Comparison between the results of close range and far range transfer learning
When computing the GHS-S2Net predictions at the global scale, the majority of the UTM grid zones and in particular the 100 × 100 km2 tiles were processed with the close range transfer learning. However, to allay the scarcity and quality issues in the training dataset, 28 UTM grid zones were classified according to the far range transfer learning and the outputs were compared to those obtained by the direct close range transfer learning. Figure 14a illustrates the differences between close range (middle figure) and far range transfer learning (bottom figure) in areas suffering from the lack of training samples (e.g., in Ethiopia). It shows the capacity of the far range transfer learning in discovering undetected built-up features in UTM grid zone 37P, on the basis of the parameters of the model trained in the neighboring UTM grid zone 37 M. In such a situation, the close range transfer learning was less effective in identifying those scattered settlements due to insufficient training samples in the UTM grid zone 37P.
Figure 14b shows another example with respect to the city of Moscow, showing the added-value of the far range transfer learning in areas where only the GHS_BU low-resolution training data were available (UTM grid zone 37U). The example highlights the generalization capacity of the GHS-S2Net trained on a UTM grid zone where detailed training samples are available (e.g., in UTM grid zone 34U) and then applied to the nearby zone. The generalization capacity of the model here is reflected in: (i) reproducing fine-scale settlement structures in dense built-up areas, (ii) reducing overdetections of roads and other impervious features and (iii) enhancing the sharp delineation of buildings and open spaces in the built-up areas.
Moscow is one of the cities where detailed building footprints were available in the reference database used in the validation exercise. The availability of “ground-truth” data enabled to conduct a quantitative binary accuracy assessment of the results of far range transfer learning in comparison with those obtained with the close range transfer learning. The results are illustrated in Table 2 for the binary outputs with cut-off values of 0.2 and 0.5. They show higher overall and balanced accuracy values resulting from the application of far range transfer leaning. These results are an additional evidence of the enhanced mapping capabilities of a well-designed far range transfer learning approach deployed in this work.

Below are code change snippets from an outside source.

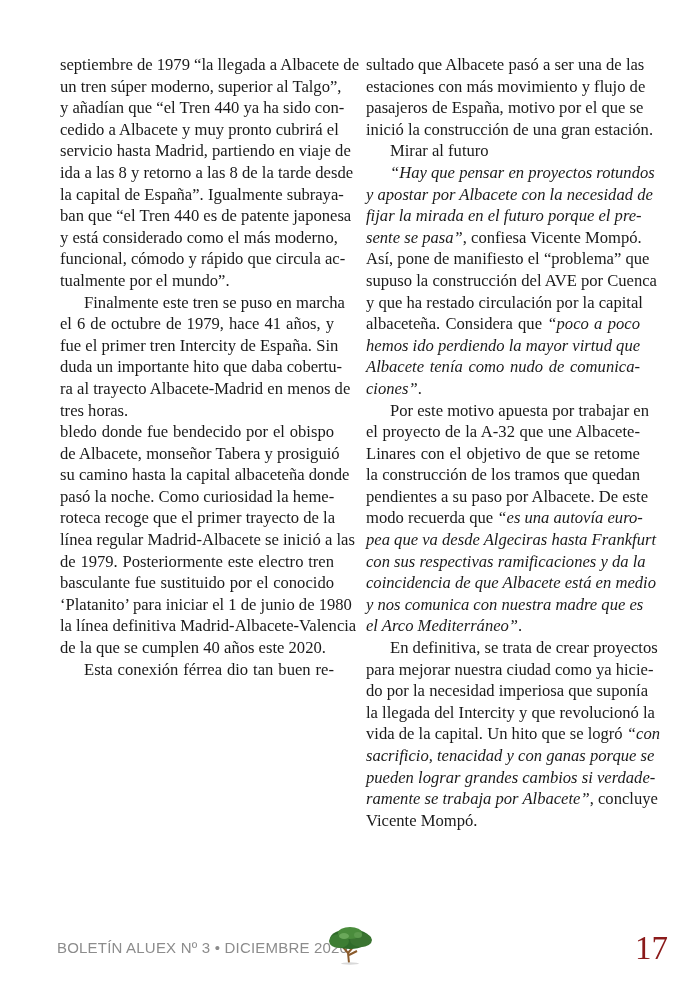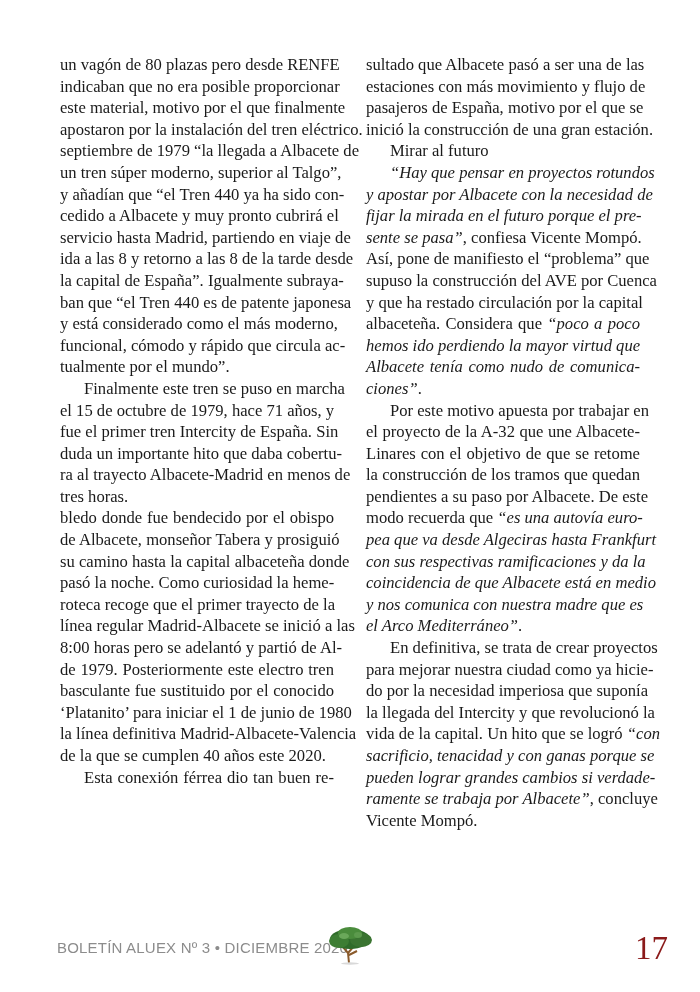--- a/index.html
+++ b/index.html
@@ -77,54 +77,47 @@
       font-family: "Liberation Serif", "DejaVu Serif", serif;
       font-size: 33px;
       color: #8b1a1a;
     }
   </style>
 </head>
 <body>
 
 <div class="column col-left" id="col-left">
     <p class="no-indent">
-      <span class="line">un vagón de 80 plazas pero desde RENFE</span>
-      <span class="line">indicaban que no era posible proporcionar</span>
-      <span class="line">este material, motivo por el que finalmente</span>
-      <span class="line last">apostaron por la instalación del tren eléctrico.</span>
-    </p>
-    <p class="no-indent">
       <span class="line">septiembre de 1979 “la llegada a Albacete de</span>
       <span class="line">un tren súper moderno, superior al Talgo”,</span>
       <span class="line">y añadían que “el Tren 440 ya ha sido con-</span>
       <span class="line">cedido a Albacete y muy pronto cubrirá el</span>
       <span class="line">servicio hasta Madrid, partiendo en viaje de</span>
       <span class="line">ida a las 8 y retorno a las 8 de la tarde desde</span>
       <span class="line">la capital de España”. Igualmente subraya-</span>
       <span class="line">ban que “el Tren 440 es de patente japonesa</span>
       <span class="line">y está considerado como el más moderno,</span>
       <span class="line">funcional, cómodo y rápido que circula ac-</span>
       <span class="line last">tualmente por el mundo”.</span>
     </p>
     <p class="no-indent">
       <span class="line indent">Finalmente este tren se puso en marcha</span>
-      <span class="line">el 15 de octubre de 1979, hace 71 años, y</span>
+      <span class="line">el 6 de octubre de 1979, hace 41 años, y</span>
       <span class="line">fue el primer tren Intercity de España. Sin</span>
       <span class="line">duda un importante hito que daba cobertu-</span>
       <span class="line">ra al trayecto Albacete-Madrid en menos de</span>
       <span class="line last">tres horas.</span>
     </p>
     <p class="no-indent">
       <span class="line">bledo donde fue bendecido por el obispo</span>
       <span class="line">de Albacete, monseñor Tabera y prosiguió</span>
       <span class="line">su camino hasta la capital albaceteña donde</span>
       <span class="line">pasó la noche. Como curiosidad la heme-</span>
       <span class="line">roteca recoge que el primer trayecto de la</span>
       <span class="line">línea regular Madrid-Albacete se inició a las</span>
-      <span class="line">8:00 horas pero se adelantó y partió de Al-</span>
       <span class="line">de 1979. Posteriormente este electro tren</span>
       <span class="line">basculante fue sustituido por el conocido</span>
       <span class="line">‘Platanito’ para iniciar el 1 de junio de 1980</span>
       <span class="line">la línea definitiva Madrid-Albacete-Valencia</span>
       <span class="line last">de la que se cumplen 40 años este 2020.</span>
     </p>
     <p class="no-indent">
       <span class="line indent">Esta conexión férrea dio tan buen re-</span>
     </p>
   </div>

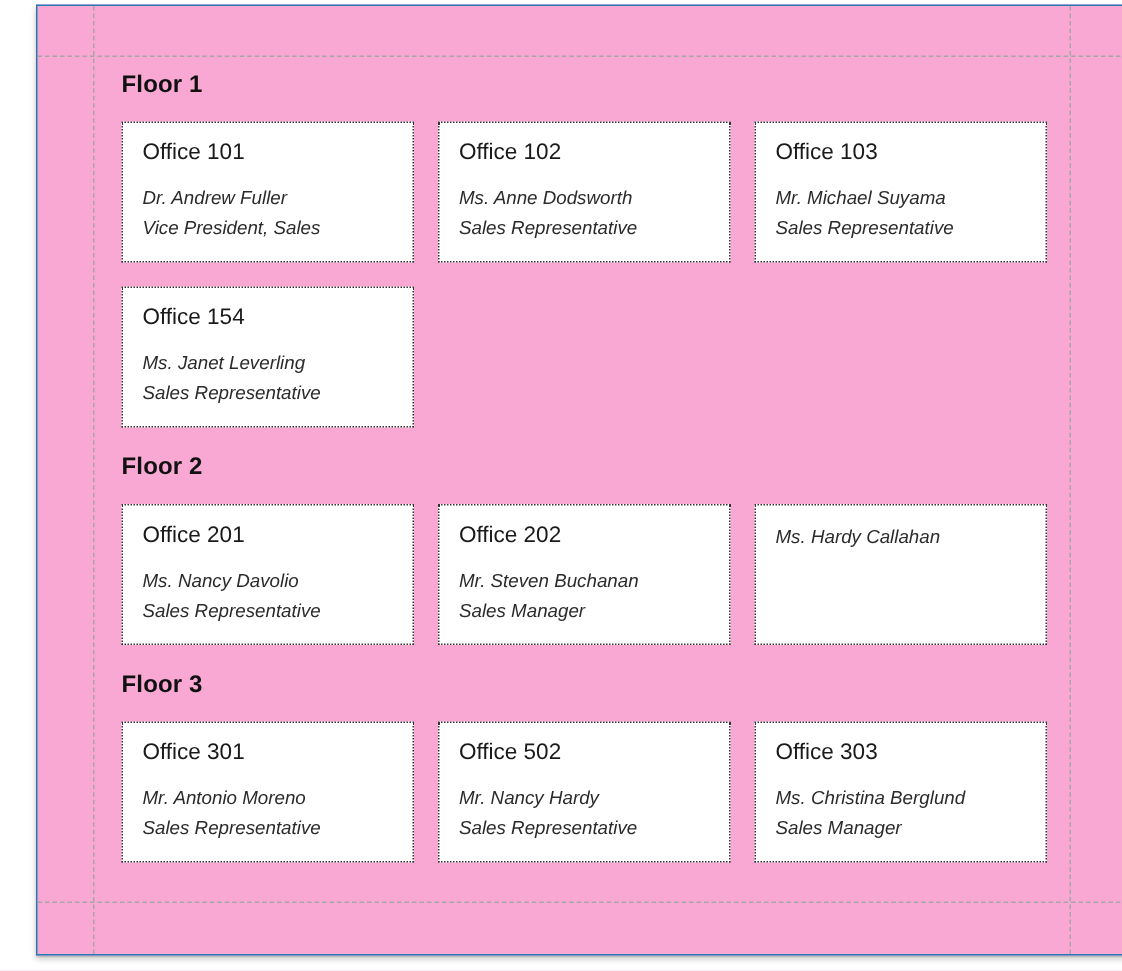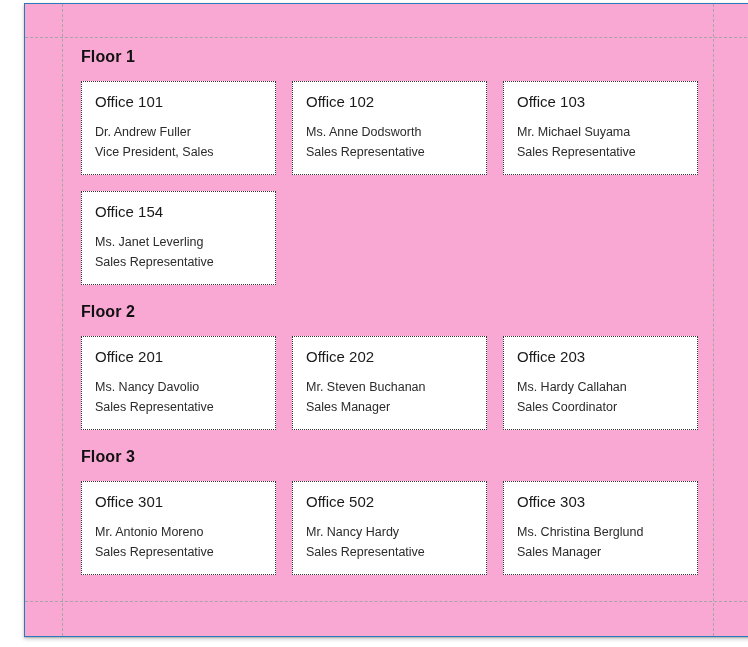--- a/index.html
+++ b/index.html
@@ -102,20 +102,21 @@
     margin-bottom: 11px;
     white-space: nowrap;
   }
 
   .office-person,
   .office-role {
     font-size: 12.5px;
     color: #2b2b2b;
     line-height: 20px;
     white-space: nowrap;
+    font-style: italic;
   }
 </style>
 </head>
 <body>
 
 <div class="window-frame">
 
   <div class="guide guide-v guide-v-left"></div>
   <div class="guide guide-v guide-v-right"></div>
   <div class="guide guide-h guide-h-top"></div>
@@ -154,23 +155,21 @@
             <div class="office-name">Office 201</div>
             <div class="office-person">Ms. Nancy Davolio</div>
             <div class="office-role">Sales Representative</div>
           </div>
           <div class="office-card">
             <div class="office-name">Office 202</div>
             <div class="office-person">Mr. Steven Buchanan</div>
             <div class="office-role">Sales Manager</div>
           </div>
           <div class="office-card">
-            <div class="office-name">Office 203</div>
             <div class="office-person">Ms. Hardy Callahan</div>
-            <div class="office-role">Sales Coordinator</div>
           </div>
         </div>
       </div>
       <div class="floor-section">
         <div class="floor-title">Floor 3</div>
         <div class="office-grid">
           <div class="office-card">
             <div class="office-name">Office 301</div>
             <div class="office-person">Mr. Antonio Moreno</div>
             <div class="office-role">Sales Representative</div>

Table 2 Summary Results of binary accuracy assessment of the close range and far transfer learning in the city of Moscow based on detailed building footprints The encouraging results were determinant for expanding the application of far range transfer learning which was finally implemented on a total of 28 UTM grid zones. The selection of source and target UTM grid zones was mainly driven by spatial adjacency or similarities in the landscape and in the type of built-up areas.